If you had some control it would be better to split these magic values into a plain array where each propertiy is of one type.

regarding your suggestion of "mykeytype":"boolean" some json libraries support this out of the box. Example json.net you can set typenamehandling=auto and it will add an extra field with type info when ever runtime type does not match static type.

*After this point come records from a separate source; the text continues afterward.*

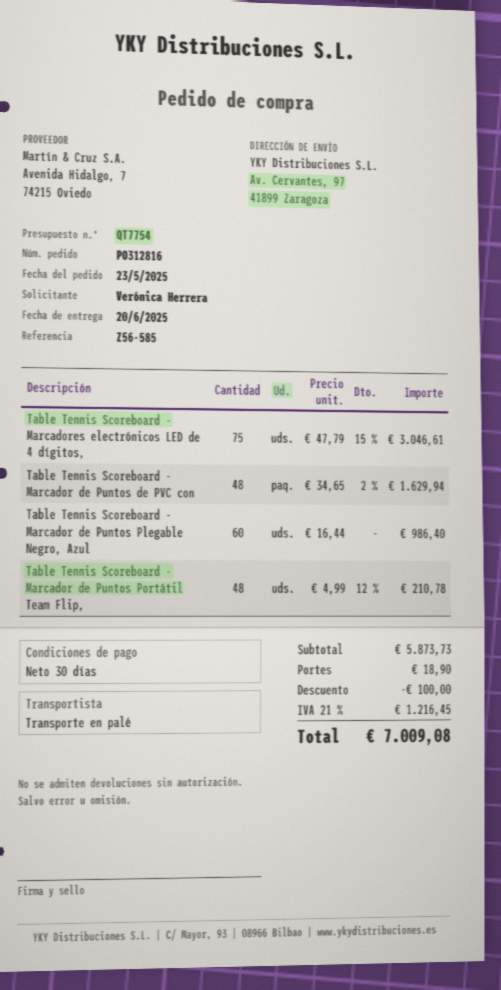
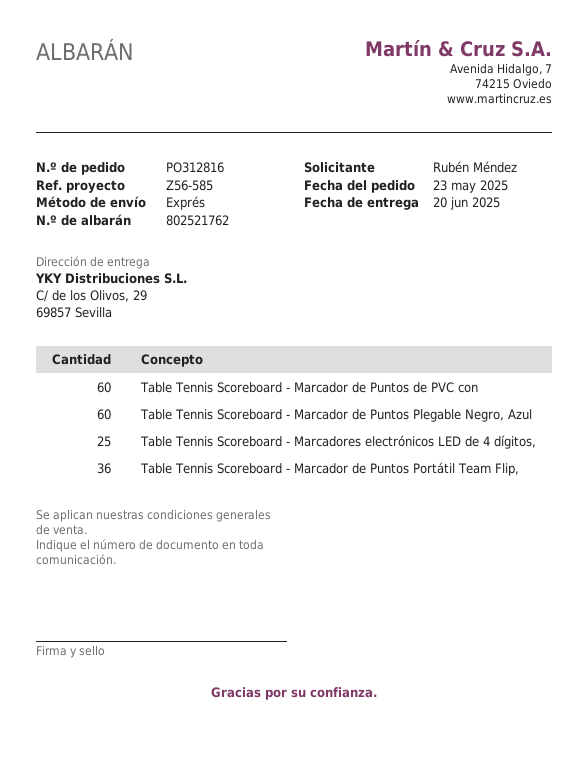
ordered by: Verónica Herrera -> Rubén Méndez
shipping method: pallet freight -> express
ship to: Av. Cervantes, 97, 41899 Zaragoza -> C/ de los Olivos, 29, 69857 Sevilla
Table Tennis Scoreboard - Marcadores electrónicos LED de 4 dígitos,: 75 -> 25
Table Tennis Scoreboard - Marcador de Puntos de PVC con: 48 -> 60
Table Tennis Scoreboard - Marcador de Puntos Portátil Team Flip,: 48 -> 36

I'm unavare if any libraries for Android support polymorphism but this question may be a place to start:

3
  • I understand. But, from those 2 bad solutions I mentioned, which is the least bad?
    – Laura
    Commented Apr 2, 2016 at 7:49
  • Am I correct in thinking you only have three values you need to consider. Maybe the best solution is simply a switch statement. Commented Apr 2, 2016 at 11:34
  • Basically there are 3 possible ways of checking if a menu item should be displayed. They are defined and cannot be changed in the configuration file as keys and value(e.g. "MyProfileEnabled" = "true", or " FacebookUrl" = "www.Facebook.com" where in this case because there is an URL set it means it should be displayed in the menu list, or "Settings"="1" where in this case 1 means it should be displayed on position 1 in the list. If it was 0 it wouldn't be displayed. And in the Json file I would use the key from config file, with which I would get its value in code.
    – Laura
    Commented Apr 2, 2016 at 16:31
1

You can really have anything you want in the JSON response as long as you define it as a standard and adhere to it. Naturally, you then need to parse the standardized JSON response in your code according to the presented rules.

However, I don't like the current design and would have redesigned the JSON response (from your recent comment it seems you have control over the structure).

The format could be

{
    "shouldBeDisplayed": true,
    "url": "http://myurl.com"
}

for a truthy case and either of the following formats when it should not be displayed:

{
    "shouldBeDisplayed": false,
    "url": null
}

{
    "shouldBeDisplayed": false
}

For a boolean variable, it would be nice if you returned nothing but true and false, even though some values may be considered truthy and falsy.

0

Since you mention you have control over the json with Java (in other words at the backend). I always favor shielding a front-end of these sort of proprietary concerns. Let Java create a json file that will fit like a glove, normalize the data before sending it across the wire.